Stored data
-=-=-=-=-
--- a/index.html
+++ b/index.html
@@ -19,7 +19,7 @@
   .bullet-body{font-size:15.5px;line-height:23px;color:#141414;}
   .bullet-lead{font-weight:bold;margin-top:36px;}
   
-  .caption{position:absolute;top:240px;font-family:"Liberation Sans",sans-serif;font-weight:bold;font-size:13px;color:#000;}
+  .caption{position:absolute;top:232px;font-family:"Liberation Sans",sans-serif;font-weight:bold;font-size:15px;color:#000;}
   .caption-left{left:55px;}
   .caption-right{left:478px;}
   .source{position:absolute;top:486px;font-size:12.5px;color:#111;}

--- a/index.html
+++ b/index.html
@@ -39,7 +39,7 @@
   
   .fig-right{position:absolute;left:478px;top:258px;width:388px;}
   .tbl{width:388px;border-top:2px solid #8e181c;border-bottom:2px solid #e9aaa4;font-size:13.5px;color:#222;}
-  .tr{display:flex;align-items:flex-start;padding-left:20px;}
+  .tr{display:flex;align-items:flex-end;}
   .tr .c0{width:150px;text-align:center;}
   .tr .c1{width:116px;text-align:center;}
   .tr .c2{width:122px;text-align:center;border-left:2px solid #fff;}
-=-=-=-=-
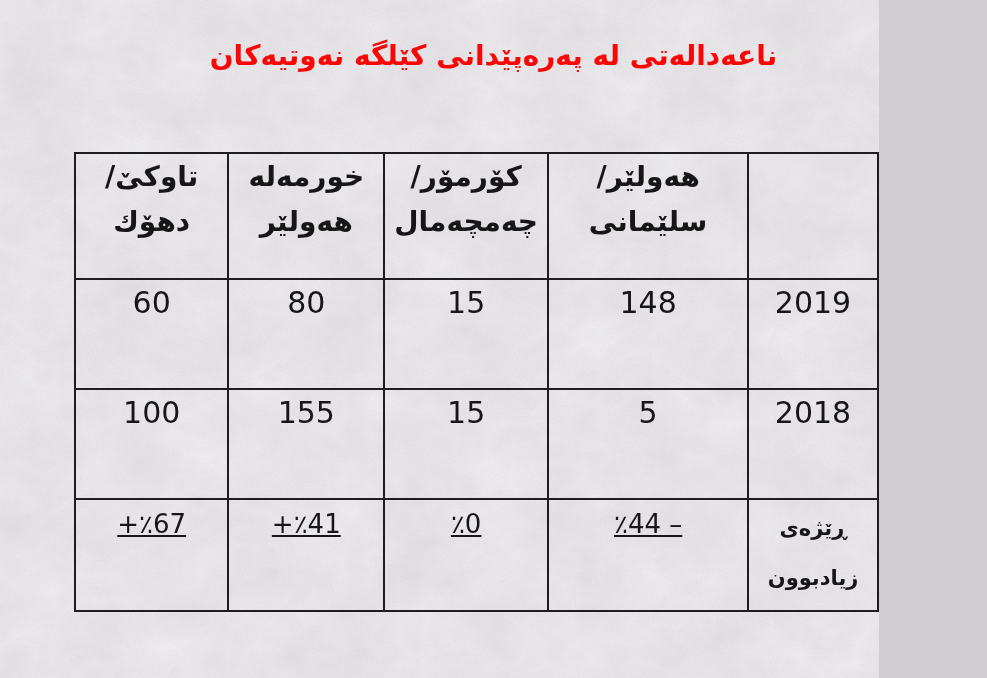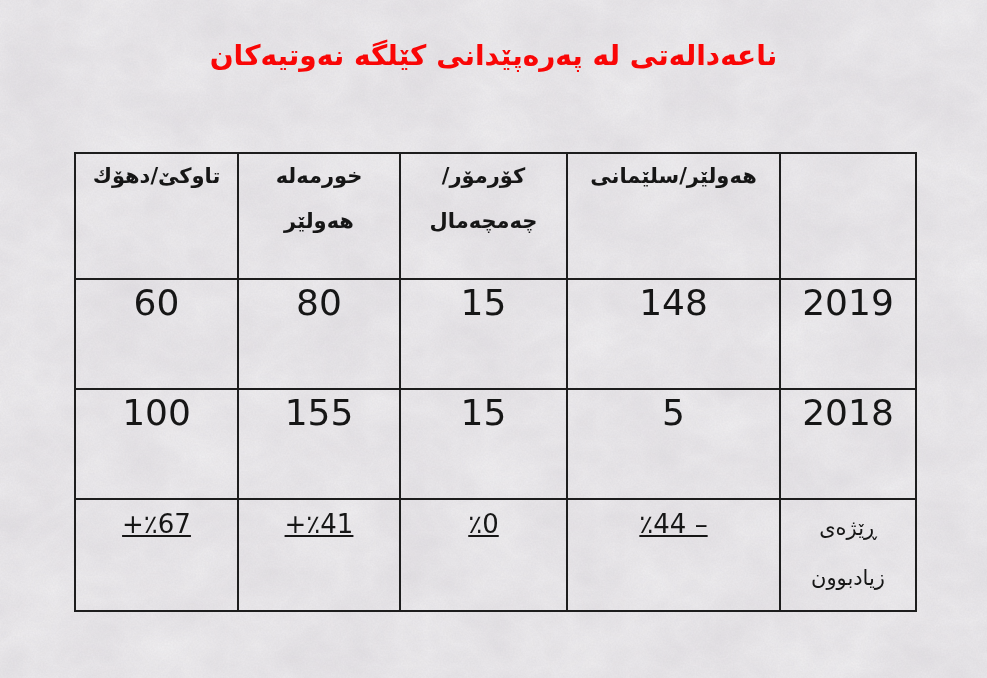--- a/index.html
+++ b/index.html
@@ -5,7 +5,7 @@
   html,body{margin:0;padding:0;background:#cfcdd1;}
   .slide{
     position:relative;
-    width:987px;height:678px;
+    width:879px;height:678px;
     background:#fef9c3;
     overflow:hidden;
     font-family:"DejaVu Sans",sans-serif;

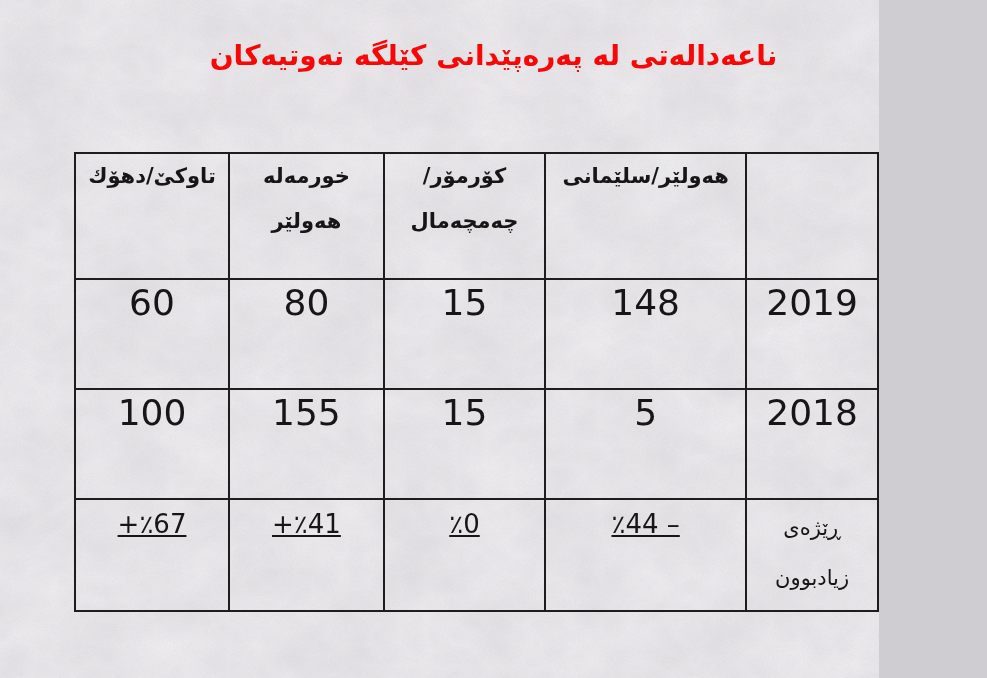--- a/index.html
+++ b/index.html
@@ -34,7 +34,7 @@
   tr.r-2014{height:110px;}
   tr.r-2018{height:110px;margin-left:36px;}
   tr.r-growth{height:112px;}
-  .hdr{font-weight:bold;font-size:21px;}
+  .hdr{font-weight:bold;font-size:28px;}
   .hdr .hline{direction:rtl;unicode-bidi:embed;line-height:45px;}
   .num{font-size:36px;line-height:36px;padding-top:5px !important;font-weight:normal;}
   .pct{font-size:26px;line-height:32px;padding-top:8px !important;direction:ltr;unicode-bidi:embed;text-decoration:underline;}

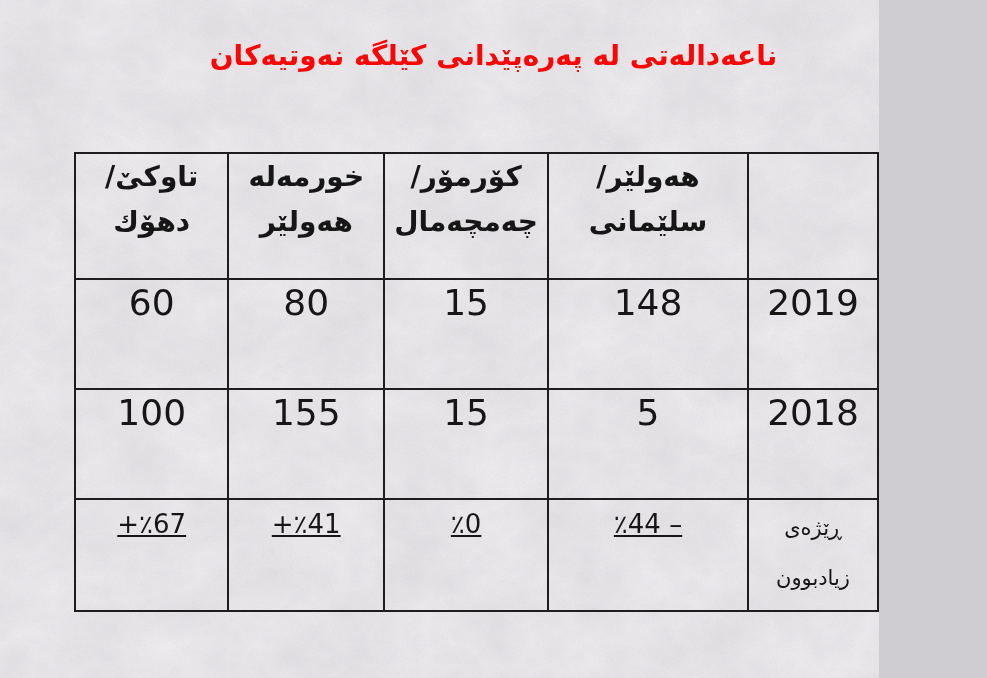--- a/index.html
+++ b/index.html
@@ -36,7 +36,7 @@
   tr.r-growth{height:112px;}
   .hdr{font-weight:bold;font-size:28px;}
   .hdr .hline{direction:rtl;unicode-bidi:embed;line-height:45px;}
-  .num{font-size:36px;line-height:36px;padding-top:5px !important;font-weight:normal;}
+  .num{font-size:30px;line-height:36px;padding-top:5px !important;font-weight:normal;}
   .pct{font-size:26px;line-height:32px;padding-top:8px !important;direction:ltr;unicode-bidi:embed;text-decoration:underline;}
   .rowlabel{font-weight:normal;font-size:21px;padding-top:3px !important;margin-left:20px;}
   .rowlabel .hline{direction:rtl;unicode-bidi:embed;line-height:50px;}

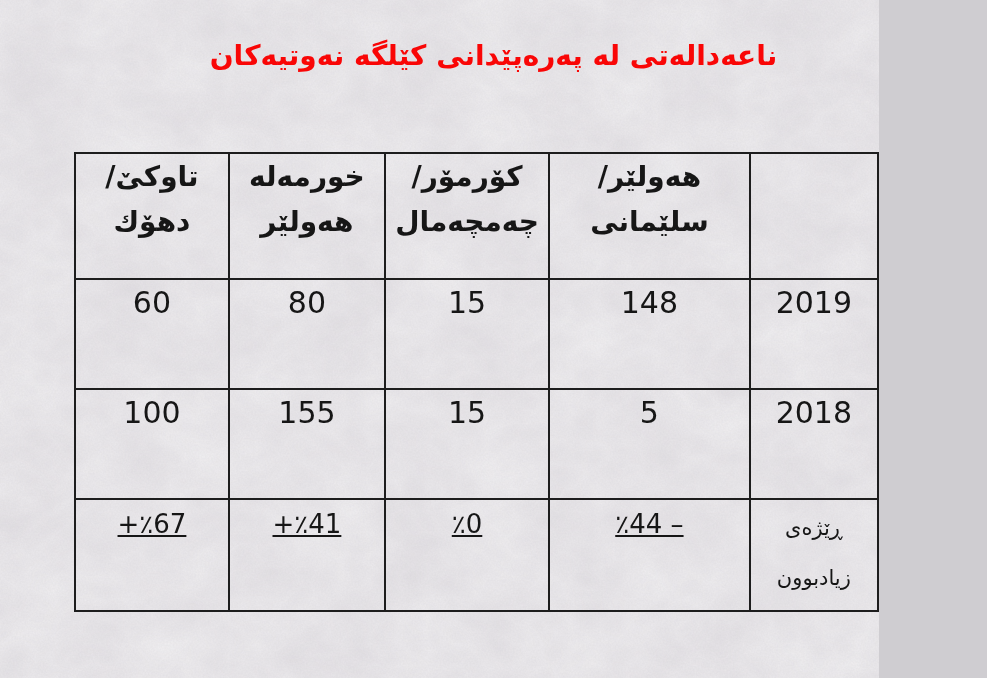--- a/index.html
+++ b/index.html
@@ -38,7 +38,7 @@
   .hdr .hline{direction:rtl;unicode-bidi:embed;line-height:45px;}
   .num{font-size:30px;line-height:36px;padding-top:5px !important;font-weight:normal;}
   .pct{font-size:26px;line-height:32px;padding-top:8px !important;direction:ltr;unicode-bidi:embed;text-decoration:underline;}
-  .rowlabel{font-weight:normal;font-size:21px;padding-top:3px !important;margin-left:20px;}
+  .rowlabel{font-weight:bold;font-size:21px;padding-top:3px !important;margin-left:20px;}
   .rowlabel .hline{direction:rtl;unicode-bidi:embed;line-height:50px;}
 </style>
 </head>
-=-=-=-=-
__Goal of the exercise__: Show every line from the entries above in which the word "center" appears.

__Exercise solution__:
   .tr .c0{width:150px;text-align:center;}
   .tr .c1{width:116px;text-align:center;}
   .tr .c2{width:122px;text-align:center;border-left:2px solid #fff;}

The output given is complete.